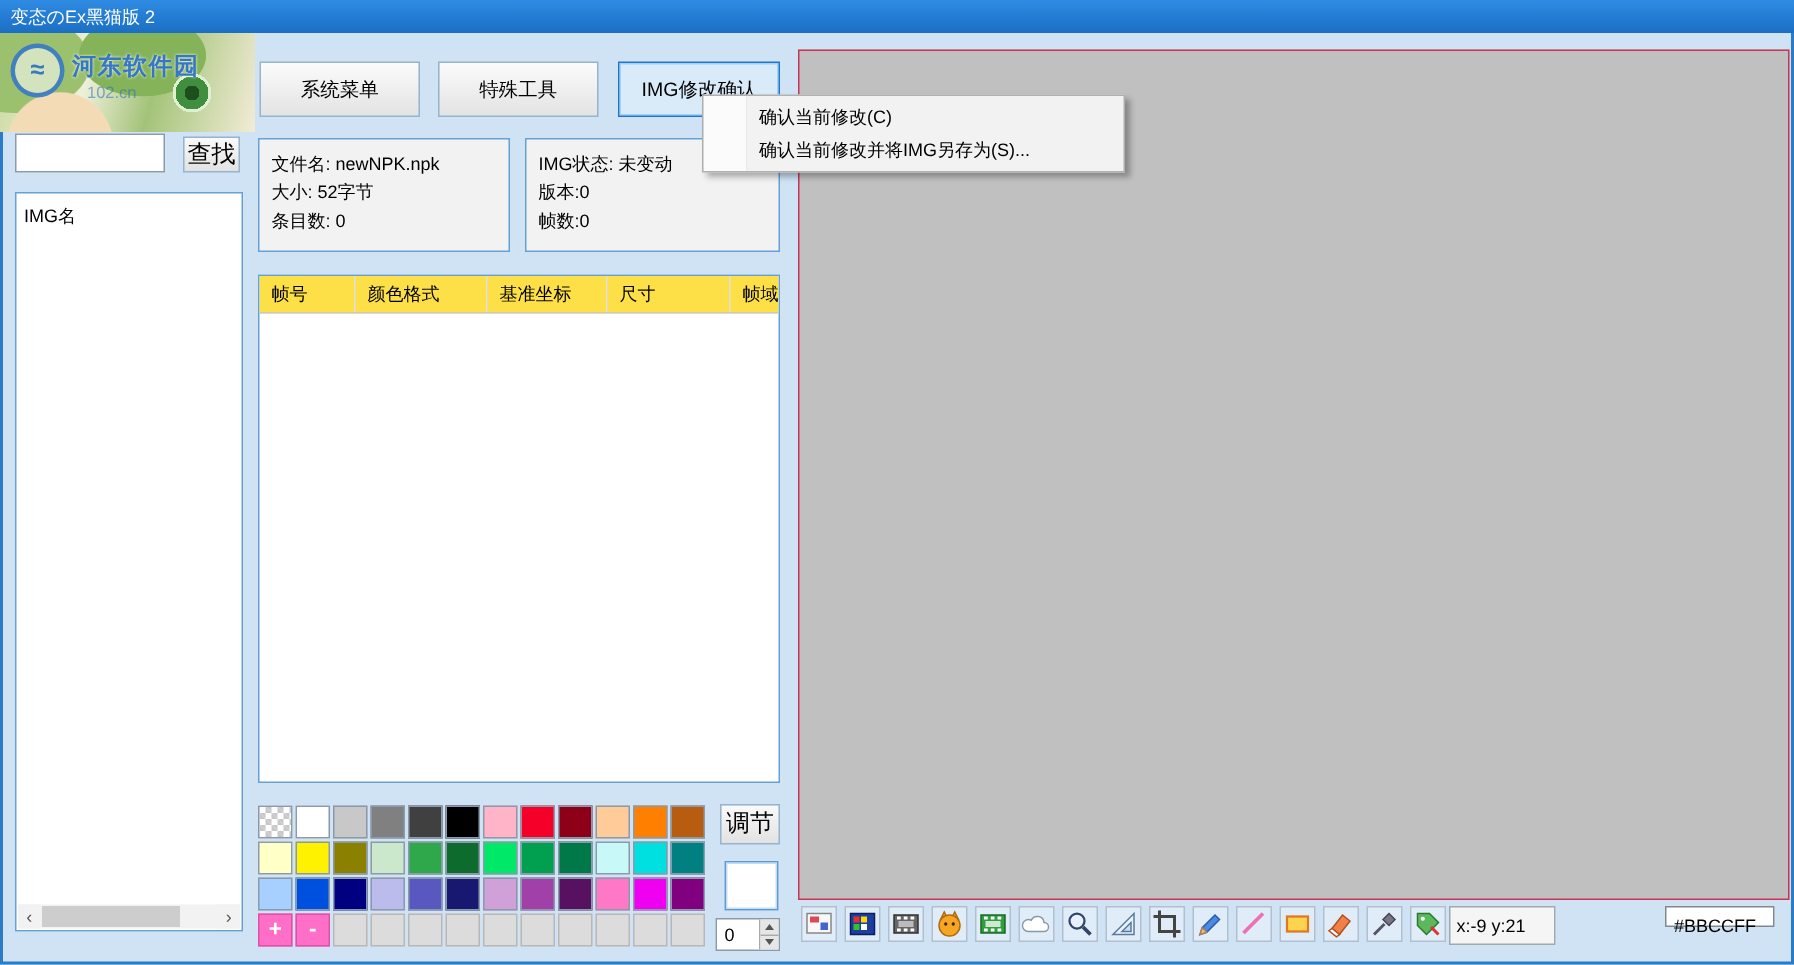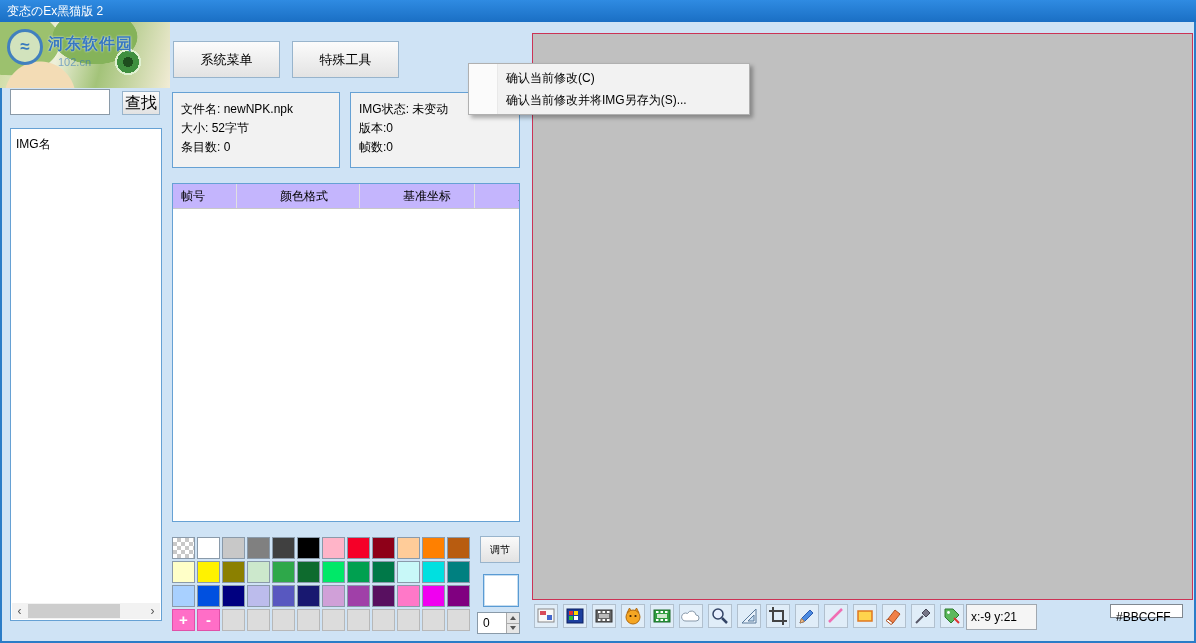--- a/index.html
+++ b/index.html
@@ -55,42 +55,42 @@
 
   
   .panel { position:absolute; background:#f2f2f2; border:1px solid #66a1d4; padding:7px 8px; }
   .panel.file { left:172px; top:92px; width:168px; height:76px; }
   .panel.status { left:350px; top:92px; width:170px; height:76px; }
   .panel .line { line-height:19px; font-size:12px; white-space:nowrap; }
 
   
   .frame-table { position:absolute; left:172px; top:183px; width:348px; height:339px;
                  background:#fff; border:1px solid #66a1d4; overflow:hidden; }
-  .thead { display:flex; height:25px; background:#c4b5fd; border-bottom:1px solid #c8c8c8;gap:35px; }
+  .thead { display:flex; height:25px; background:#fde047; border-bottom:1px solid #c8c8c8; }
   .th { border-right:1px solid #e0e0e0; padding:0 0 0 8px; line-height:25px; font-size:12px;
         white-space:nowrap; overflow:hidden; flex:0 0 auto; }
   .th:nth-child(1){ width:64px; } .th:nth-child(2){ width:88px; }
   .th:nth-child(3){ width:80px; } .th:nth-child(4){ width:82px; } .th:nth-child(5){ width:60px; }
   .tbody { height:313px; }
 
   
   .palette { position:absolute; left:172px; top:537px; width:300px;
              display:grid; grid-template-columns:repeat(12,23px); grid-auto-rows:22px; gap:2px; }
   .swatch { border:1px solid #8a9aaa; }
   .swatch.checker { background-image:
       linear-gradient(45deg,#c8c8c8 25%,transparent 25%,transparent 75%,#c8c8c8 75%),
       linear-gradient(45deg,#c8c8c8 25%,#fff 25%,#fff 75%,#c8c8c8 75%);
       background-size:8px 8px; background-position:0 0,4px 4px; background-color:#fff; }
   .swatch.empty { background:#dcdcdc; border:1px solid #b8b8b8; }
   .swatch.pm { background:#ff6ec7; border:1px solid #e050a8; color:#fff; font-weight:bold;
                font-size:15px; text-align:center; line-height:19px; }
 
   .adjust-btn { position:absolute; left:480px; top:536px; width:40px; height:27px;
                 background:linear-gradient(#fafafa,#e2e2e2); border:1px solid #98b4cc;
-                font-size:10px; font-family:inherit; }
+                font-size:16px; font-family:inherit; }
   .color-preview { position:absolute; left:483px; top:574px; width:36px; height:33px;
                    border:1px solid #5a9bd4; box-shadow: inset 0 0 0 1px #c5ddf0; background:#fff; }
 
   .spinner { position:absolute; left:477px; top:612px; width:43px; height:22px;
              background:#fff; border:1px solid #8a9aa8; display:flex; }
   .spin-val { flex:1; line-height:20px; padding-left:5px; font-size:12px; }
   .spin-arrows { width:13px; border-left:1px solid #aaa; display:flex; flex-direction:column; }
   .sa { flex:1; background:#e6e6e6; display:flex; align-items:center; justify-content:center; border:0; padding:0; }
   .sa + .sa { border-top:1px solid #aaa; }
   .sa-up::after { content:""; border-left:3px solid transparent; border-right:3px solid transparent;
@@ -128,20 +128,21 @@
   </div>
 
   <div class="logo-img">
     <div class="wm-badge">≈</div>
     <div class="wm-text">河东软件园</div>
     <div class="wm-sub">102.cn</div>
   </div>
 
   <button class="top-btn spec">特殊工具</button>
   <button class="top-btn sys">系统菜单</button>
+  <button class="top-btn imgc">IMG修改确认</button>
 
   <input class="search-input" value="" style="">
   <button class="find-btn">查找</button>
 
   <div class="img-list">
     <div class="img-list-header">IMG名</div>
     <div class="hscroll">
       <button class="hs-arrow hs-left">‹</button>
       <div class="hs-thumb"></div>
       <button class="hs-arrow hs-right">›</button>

====

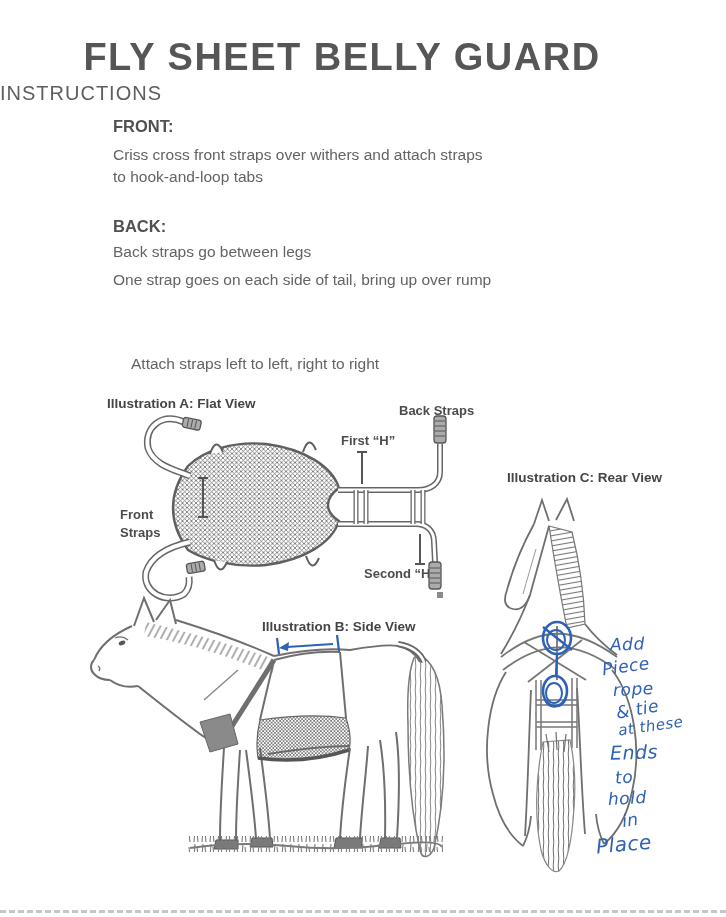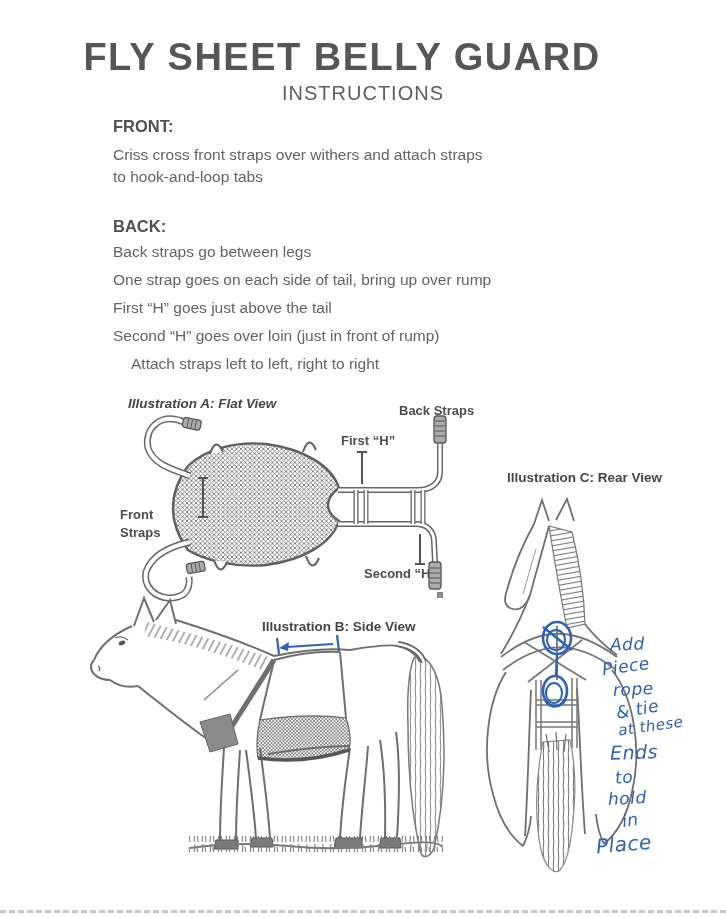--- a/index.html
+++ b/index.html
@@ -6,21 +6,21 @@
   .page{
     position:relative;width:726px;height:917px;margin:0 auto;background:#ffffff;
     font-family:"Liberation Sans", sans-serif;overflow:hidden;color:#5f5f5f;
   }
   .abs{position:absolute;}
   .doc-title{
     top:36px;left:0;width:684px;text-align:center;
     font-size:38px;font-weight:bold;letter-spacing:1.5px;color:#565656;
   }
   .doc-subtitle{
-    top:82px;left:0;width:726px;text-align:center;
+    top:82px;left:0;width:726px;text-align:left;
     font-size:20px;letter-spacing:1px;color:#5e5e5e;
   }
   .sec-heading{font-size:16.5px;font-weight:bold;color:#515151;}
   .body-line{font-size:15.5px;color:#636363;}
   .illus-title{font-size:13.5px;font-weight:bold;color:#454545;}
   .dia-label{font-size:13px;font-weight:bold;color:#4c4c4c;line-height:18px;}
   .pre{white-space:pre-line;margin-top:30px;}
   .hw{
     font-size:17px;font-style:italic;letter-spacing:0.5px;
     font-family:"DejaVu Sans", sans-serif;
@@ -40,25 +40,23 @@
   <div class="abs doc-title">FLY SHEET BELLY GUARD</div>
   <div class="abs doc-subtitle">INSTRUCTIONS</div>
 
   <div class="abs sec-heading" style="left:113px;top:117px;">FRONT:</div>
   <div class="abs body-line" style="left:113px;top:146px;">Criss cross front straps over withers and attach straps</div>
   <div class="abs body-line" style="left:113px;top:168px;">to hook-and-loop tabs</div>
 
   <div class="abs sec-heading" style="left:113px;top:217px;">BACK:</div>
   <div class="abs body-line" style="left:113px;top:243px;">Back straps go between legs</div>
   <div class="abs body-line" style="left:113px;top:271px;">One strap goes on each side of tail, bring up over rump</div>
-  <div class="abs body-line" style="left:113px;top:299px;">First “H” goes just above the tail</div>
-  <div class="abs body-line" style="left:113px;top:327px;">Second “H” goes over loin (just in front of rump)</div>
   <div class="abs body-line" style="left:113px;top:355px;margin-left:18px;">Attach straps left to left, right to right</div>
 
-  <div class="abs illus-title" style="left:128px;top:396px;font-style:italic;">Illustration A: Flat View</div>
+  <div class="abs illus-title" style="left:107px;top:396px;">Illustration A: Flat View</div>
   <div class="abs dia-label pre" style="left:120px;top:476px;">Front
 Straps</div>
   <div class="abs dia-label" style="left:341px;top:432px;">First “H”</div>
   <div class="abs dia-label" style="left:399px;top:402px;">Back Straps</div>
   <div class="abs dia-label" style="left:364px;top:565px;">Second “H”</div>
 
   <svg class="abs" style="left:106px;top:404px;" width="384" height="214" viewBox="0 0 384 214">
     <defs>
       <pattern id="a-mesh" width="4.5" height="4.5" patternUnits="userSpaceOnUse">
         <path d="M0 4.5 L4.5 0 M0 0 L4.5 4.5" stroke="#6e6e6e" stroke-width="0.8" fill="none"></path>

====

▸ WHAT TO DO
From the records above, retype only the lines starting at the line that contains "top:183px; width:348px; height:339px;" and ending at the line that contains "flex:1; line-height:20px; padding-left:5px;", both included.

▸ EXERCISE RESULT
   .frame-table { position:absolute; left:172px; top:183px; width:348px; height:339px;
                  background:#fff; border:1px solid #66a1d4; overflow:hidden; }
-  .thead { display:flex; height:25px; background:#c4b5fd; border-bottom:1px solid #c8c8c8;gap:35px; }
+  .thead { display:flex; height:25px; background:#fde047; border-bottom:1px solid #c8c8c8; }
   .th { border-right:1px solid #e0e0e0; padding:0 0 0 8px; line-height:25px; font-size:12px;
         white-space:nowrap; overflow:hidden; flex:0 0 auto; }
   .th:nth-child(1){ width:64px; } .th:nth-child(2){ width:88px; }
   .th:nth-child(3){ width:80px; } .th:nth-child(4){ width:82px; } .th:nth-child(5){ width:60px; }
   .tbody { height:313px; }
 
   
   .palette { position:absolute; left:172px; top:537px; width:300px;
              display:grid; grid-template-columns:repeat(12,23px); grid-auto-rows:22px; gap:2px; }
   .swatch { border:1px solid #8a9aaa; }
   .swatch.checker { background-image:
       linear-gradient(45deg,#c8c8c8 25%,transparent 25%,transparent 75%,#c8c8c8 75%),
       linear-gradient(45deg,#c8c8c8 25%,#fff 25%,#fff 75%,#c8c8c8 75%);
       background-size:8px 8px; background-position:0 0,4px 4px; background-color:#fff; }
   .swatch.empty { background:#dcdcdc; border:1px solid #b8b8b8; }
   .swatch.pm { background:#ff6ec7; border:1px solid #e050a8; color:#fff; font-weight:bold;
                font-size:15px; text-align:center; line-height:19px; }
 
   .adjust-btn { position:absolute; left:480px; top:536px; width:40px; height:27px;
                 background:linear-gradient(#fafafa,#e2e2e2); border:1px solid #98b4cc;
-                font-size:10px; font-family:inherit; }
+                font-size:16px; font-family:inherit; }
   .color-preview { position:absolute; left:483px; top:574px; width:36px; height:33px;
                    border:1px solid #5a9bd4; box-shadow: inset 0 0 0 1px #c5ddf0; background:#fff; }
 
   .spinner { position:absolute; left:477px; top:612px; width:43px; height:22px;
              background:#fff; border:1px solid #8a9aa8; display:flex; }
   .spin-val { flex:1; line-height:20px; padding-left:5px; font-size:12px; }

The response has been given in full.